A seemingly common task would be to convert a talk or presentation given as a slide show into a playable video using a standards compliant format like WebM, which plays in almost all HTML 5 compliant browsers, that is just about everything but Safari on iOS (because Apple are walled garden asses) IE (because derp duh) and Opera Mini (because … well maybe too much work).
These days, WebM supports the pretty fantastic encoder AV1, which is the new thing that is genuinely open source and everyone should use for everything for this reason. It’s also absurdly slow to encode to, so maybe not everything, but it yields better results than VP9, which is also pretty decent. Compared to the H.series encoders (263/4/5/6), my results put VP9 between 4 and 5, depending on content and AV1 between 5 and 6, which is pretty solid and there aren’t too many tradeoffs with h/x.265 for most applications and you get FOSS freedom. Hopefully there will be much better hardware encoder support soon, though I’m sure we’re not gonna get that in iOS anytime soon. H.264 remains a pretty solid format for most use as it has broad and well optimized hardware compressors and decompressors. H.265 seems pretty well entrenched as well, but H.266 has been slow to pick up and very unscientifically I see AV1 as likely to undermine the H.266 adoption, though we’re still a long way from the necessary hardware for mobile/IoT devices to be confident of such an outcome yet.
I spent some time messing around with the process and testing various parameters. The fruit of that labor is as follows.

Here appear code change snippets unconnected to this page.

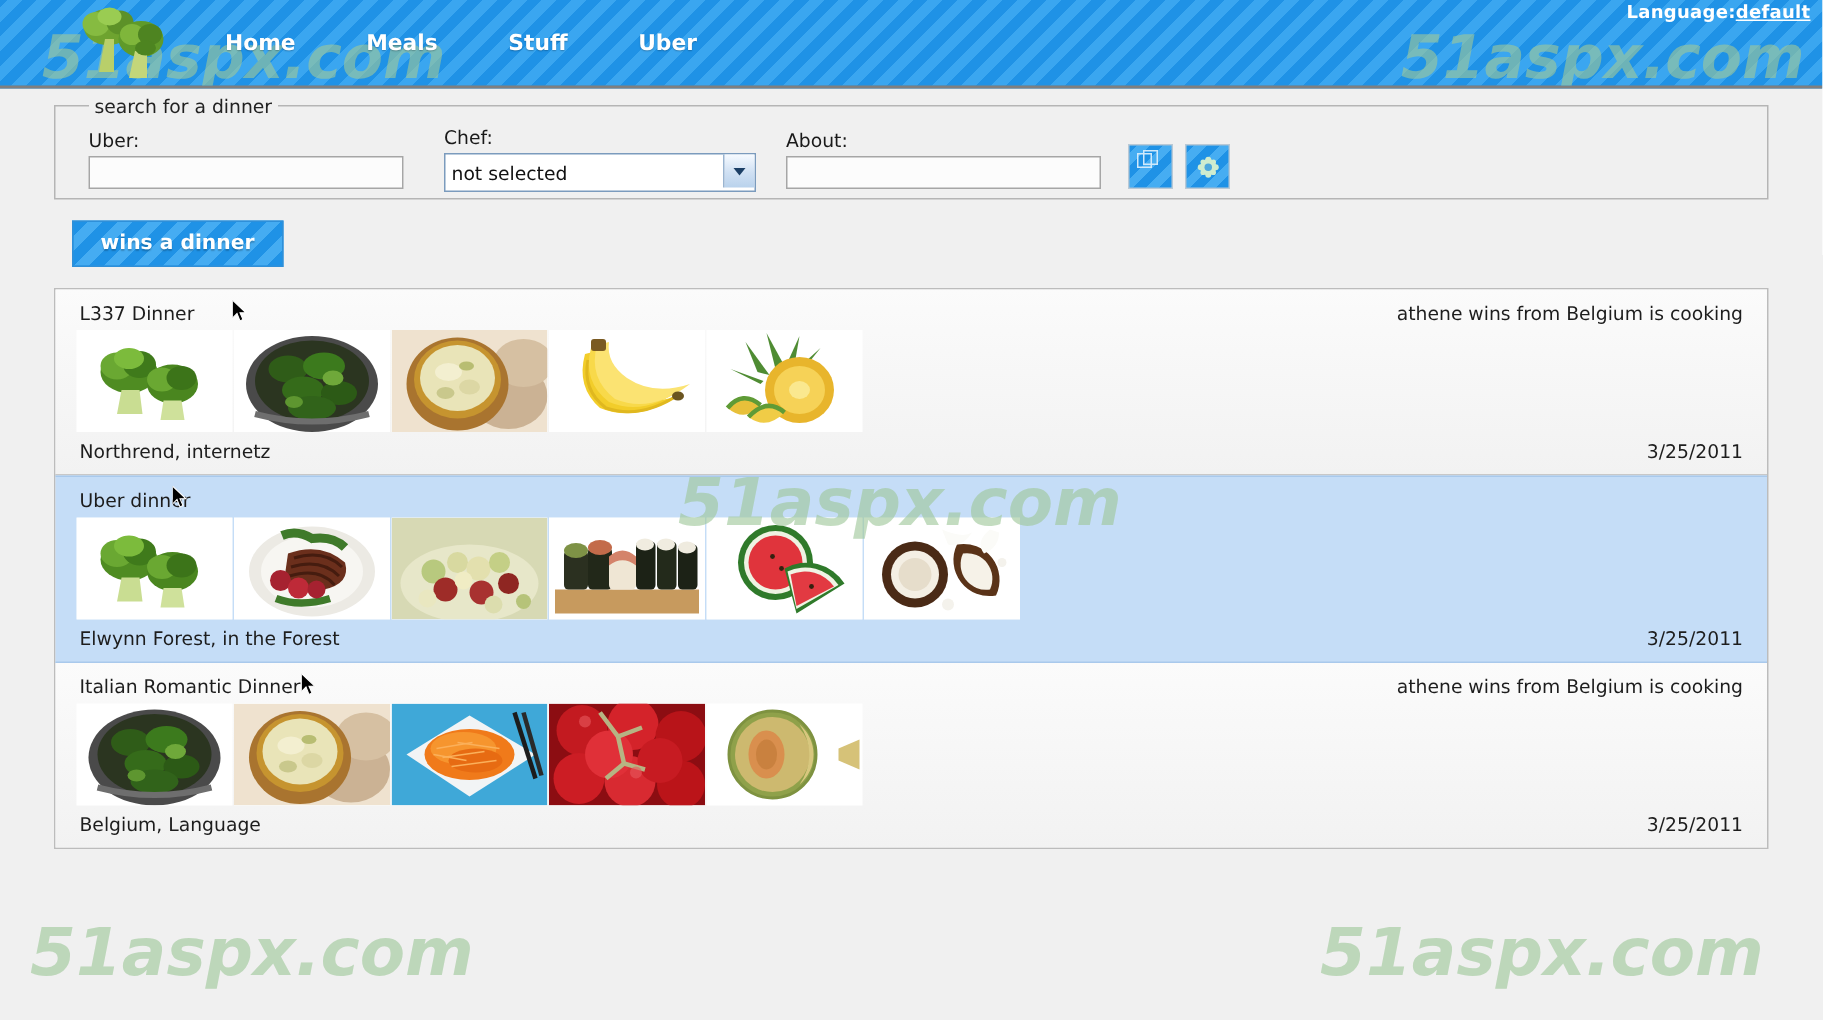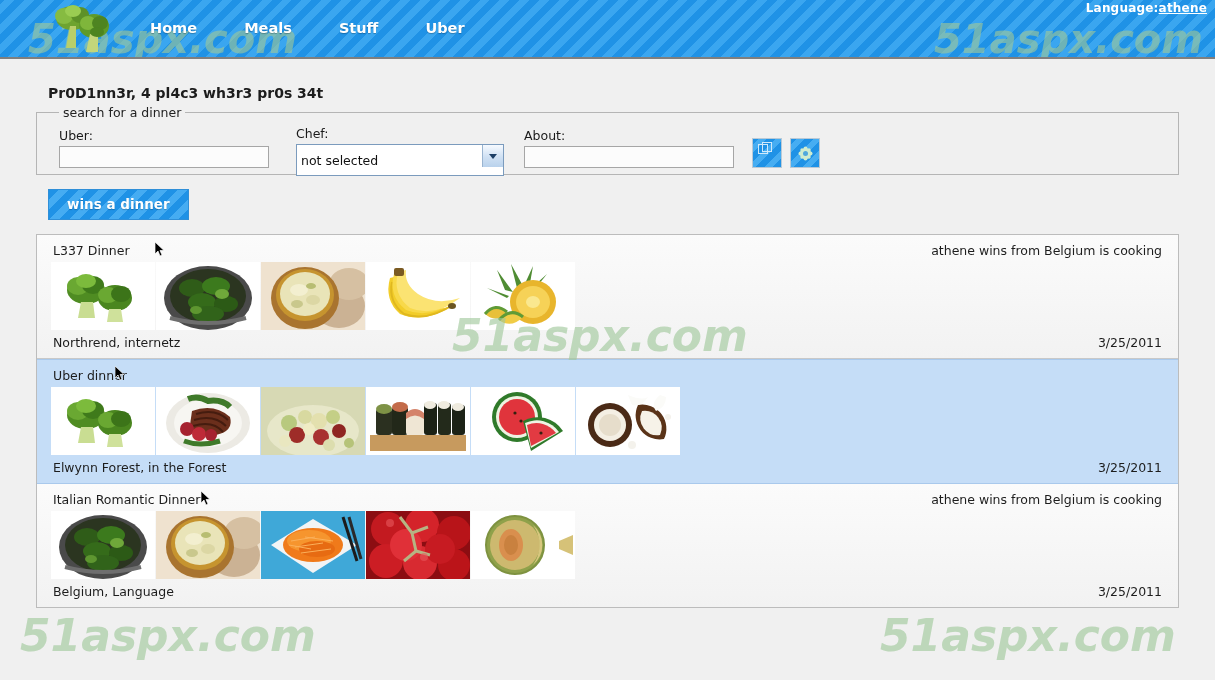--- a/index.html
+++ b/index.html
@@ -122,21 +122,21 @@
     font-size: 12px;
     padding: 2px 4px;
     font-family: "DejaVu Sans", "Liberation Sans", sans-serif;
   }
   .fld-name  { margin-left: 12px; }
   .fld-chef  { margin-left: 27px; }
   .fld-meals { margin-left: 20px; }
   .sel-wrap { position: relative; width: 208px; height: 24px; }
   select.sel {
     -webkit-appearance: none; appearance: none;
-    width: 208px; height: 32px;
+    width: 208px; height: 26px;
     box-sizing: border-box;
     border: 1px solid #7b9bbd;
     background: #ffffff;
     font-size: 12.5px;
     padding: 2px 24px 2px 4px;
     font-family: "DejaVu Sans", "Liberation Sans", sans-serif;
     color: #111;
   }
   .sel-arrow {
     position: absolute;
@@ -277,21 +277,21 @@
 </head>
 <body>
 
 <div id="page">
 
   <div class="header">
     <div class="wm wm-a">51aspx.com</div>
     <div class="wm wm-b">51aspx.com</div>
 
     <div class="lang">
-      <span>Language:</span><a href="#">athene</a>
+      <span>Language:</span><a href="#">default</a>
     </div>
 
     <div class="logo">
       <svg width="84" height="52" viewBox="0 0 84 52">
         <g>
           <ellipse cx="30" cy="16" rx="16" ry="12" fill="#6ea32f"></ellipse>
           <ellipse cx="22" cy="14" rx="9" ry="8" fill="#86bb41"></ellipse>
           <ellipse cx="38" cy="13" rx="9" ry="8" fill="#5d9128"></ellipse>
           <ellipse cx="31" cy="9" rx="8" ry="6" fill="#9acc52"></ellipse>
           <path d="M28 24 L24 46 L34 46 L34 24 Z" fill="#b9cf6a"></path>
@@ -311,21 +311,20 @@
       <a href="#">Uber</a>
     </div>
   </div>
 
   <div class="wm wm-c">51aspx.com</div>
   <div class="wm wm-d">51aspx.com</div>
   <div class="wm wm-e">51aspx.com</div>
 
   <div class="content">
 
-    <h1 class="page-title">Pr0D1nn3r, 4 pl4c3 wh3r3 pr0s 34t</h1>
 
     <fieldset class="search">
       <legend>search for a dinner</legend>
       <div class="fields">
 
         <div class="field fld-name">
           <span class="lbl">Uber:</span>
           <input class="txt" type="text" value="" style="">
         </div>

Export your slides into some useful format
The first step is exporting slides into a useful format like PNG. Assuming you have or can convert a presentation to PDF, then you can extract all the pages to individual files with pdfseparate, a command line tool that comes with poppler (which you’ll have because you run Inkscape, right? You should).
pdfseparate document.pdf %d.pdf
Then convert them to .png using inkscape like:
find . -type f -name "*.pdf" -exec inkscape "{}" --export-type=png --pdf-poppler -w 1920 -h 1440 -o "{}.png" \;
Set the width and height to meet your specific needs. Maybe 1920×1080? 1536×2160?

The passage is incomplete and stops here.